Exercise description: Collect each line of the entries that holds the string "color".

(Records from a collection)
------

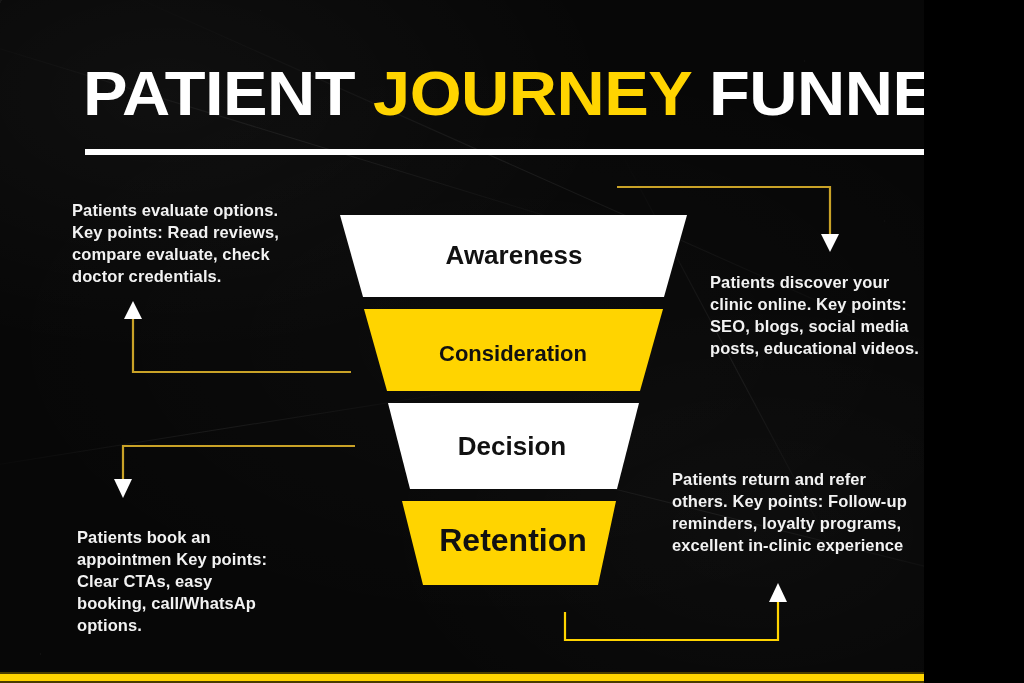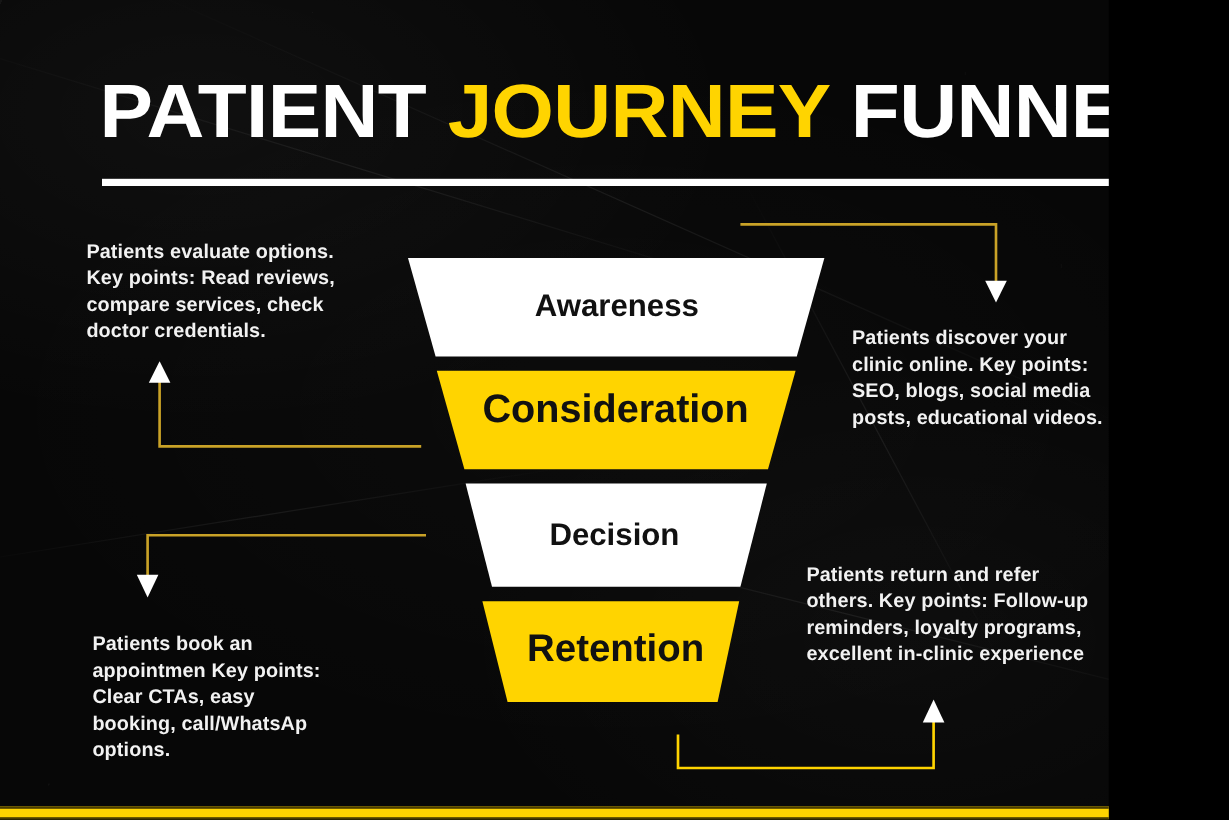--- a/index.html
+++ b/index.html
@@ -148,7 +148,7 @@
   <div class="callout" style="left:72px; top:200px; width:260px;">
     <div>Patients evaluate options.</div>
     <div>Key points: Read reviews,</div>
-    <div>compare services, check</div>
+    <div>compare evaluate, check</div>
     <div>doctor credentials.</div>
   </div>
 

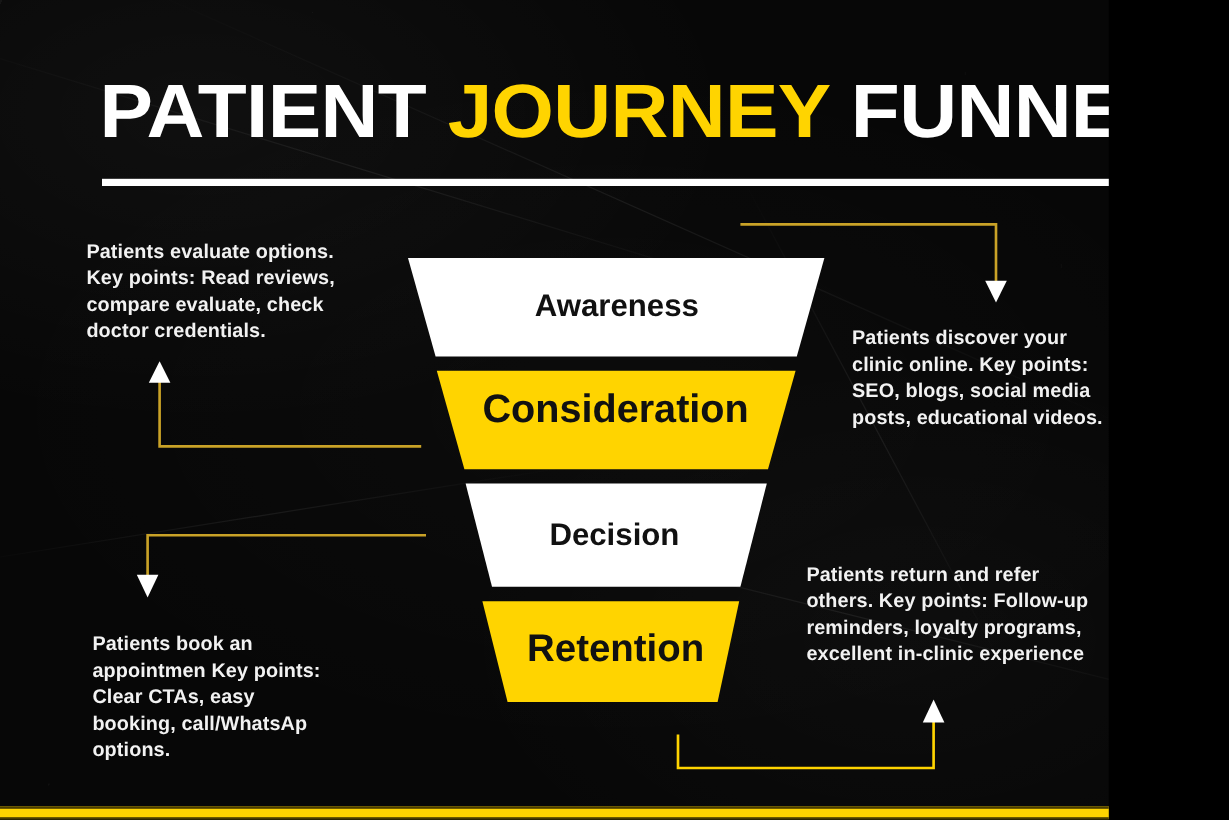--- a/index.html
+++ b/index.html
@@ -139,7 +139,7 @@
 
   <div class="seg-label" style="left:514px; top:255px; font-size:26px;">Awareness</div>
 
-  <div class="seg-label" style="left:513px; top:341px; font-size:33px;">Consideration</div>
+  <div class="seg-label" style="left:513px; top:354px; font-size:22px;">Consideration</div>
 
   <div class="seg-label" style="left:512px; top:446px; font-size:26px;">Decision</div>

------

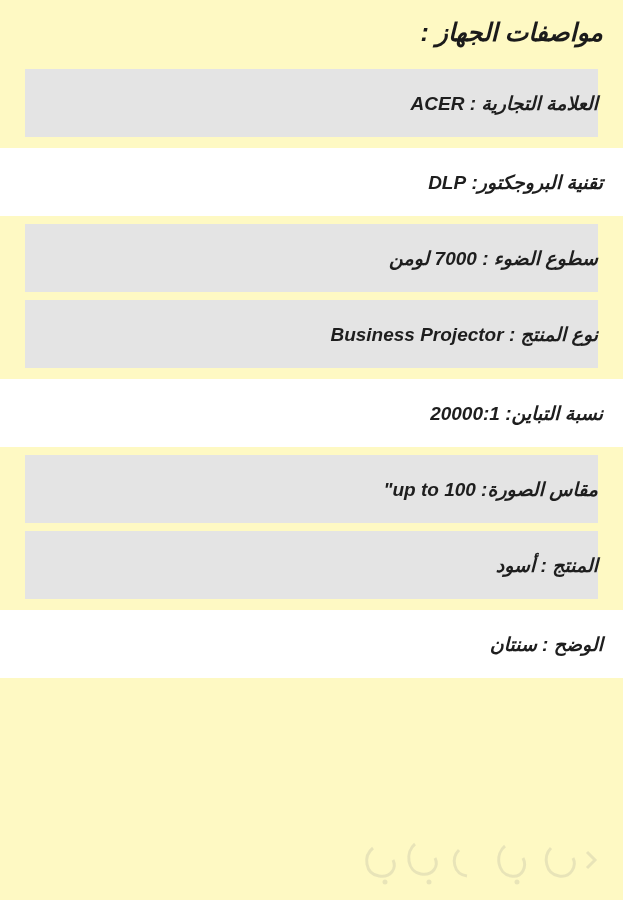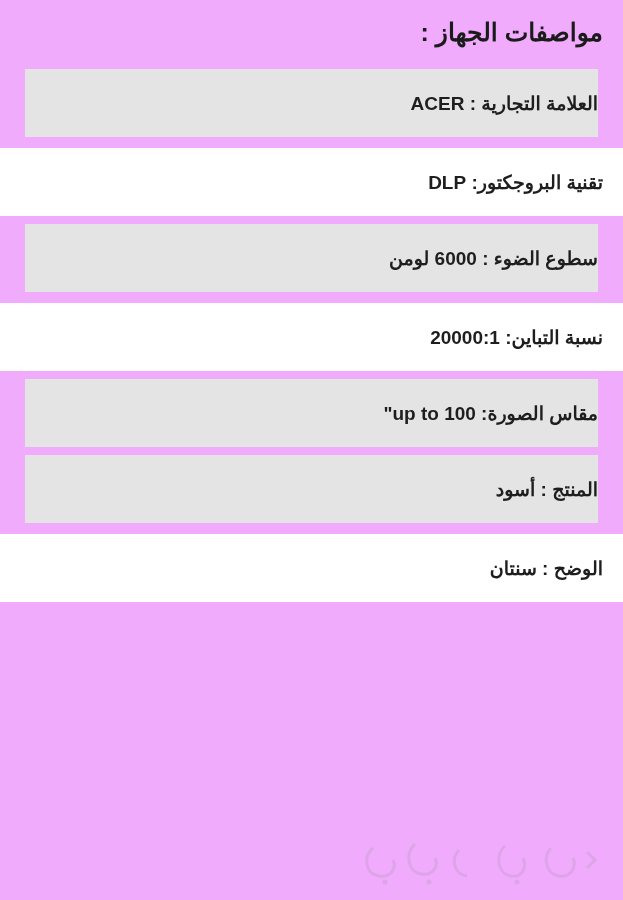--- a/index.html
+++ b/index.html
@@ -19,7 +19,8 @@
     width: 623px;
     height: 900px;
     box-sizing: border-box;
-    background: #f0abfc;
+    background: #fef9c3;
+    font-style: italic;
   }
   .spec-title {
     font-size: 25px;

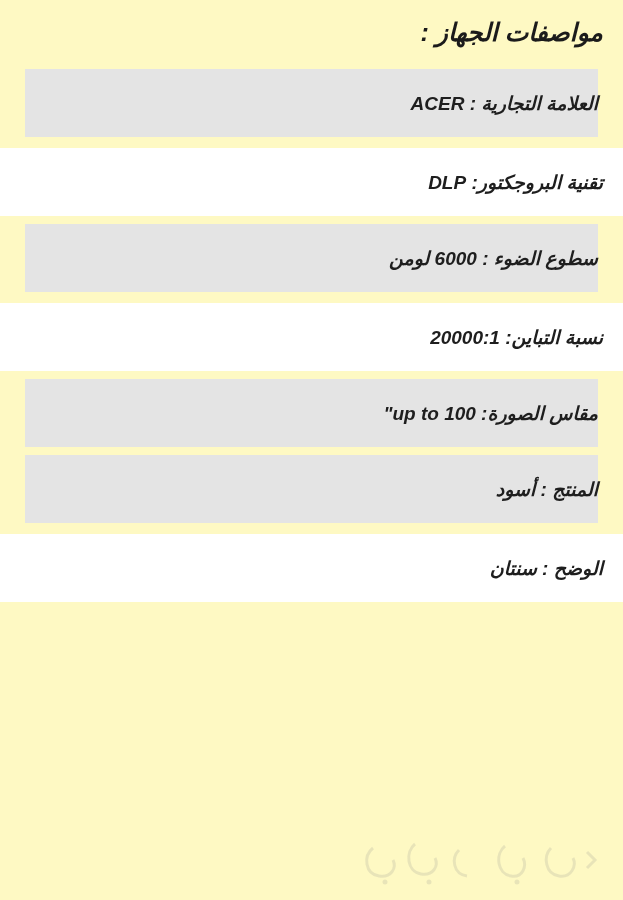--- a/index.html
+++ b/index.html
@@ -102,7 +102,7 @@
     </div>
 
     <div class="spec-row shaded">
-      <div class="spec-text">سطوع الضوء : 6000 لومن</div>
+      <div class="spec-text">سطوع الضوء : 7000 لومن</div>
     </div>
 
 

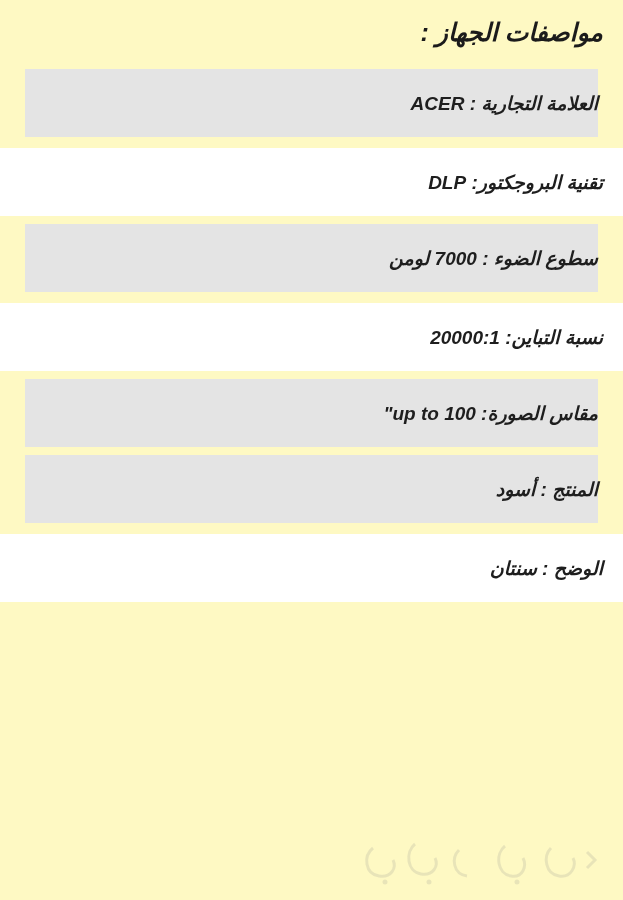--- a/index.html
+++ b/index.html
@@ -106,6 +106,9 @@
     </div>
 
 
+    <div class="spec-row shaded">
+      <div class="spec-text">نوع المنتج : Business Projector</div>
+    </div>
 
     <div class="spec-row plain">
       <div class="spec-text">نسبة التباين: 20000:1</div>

------

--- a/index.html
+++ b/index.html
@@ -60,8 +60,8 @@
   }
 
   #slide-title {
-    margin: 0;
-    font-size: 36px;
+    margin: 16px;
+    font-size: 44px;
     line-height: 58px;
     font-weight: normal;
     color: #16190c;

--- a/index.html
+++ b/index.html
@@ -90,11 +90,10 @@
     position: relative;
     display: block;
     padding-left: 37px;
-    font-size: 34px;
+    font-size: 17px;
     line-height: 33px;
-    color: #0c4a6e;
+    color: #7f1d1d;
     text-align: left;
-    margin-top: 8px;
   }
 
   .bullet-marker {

------

Result below:
     color: #16190c;
-    color: #0c4a6e;
+    color: #7f1d1d;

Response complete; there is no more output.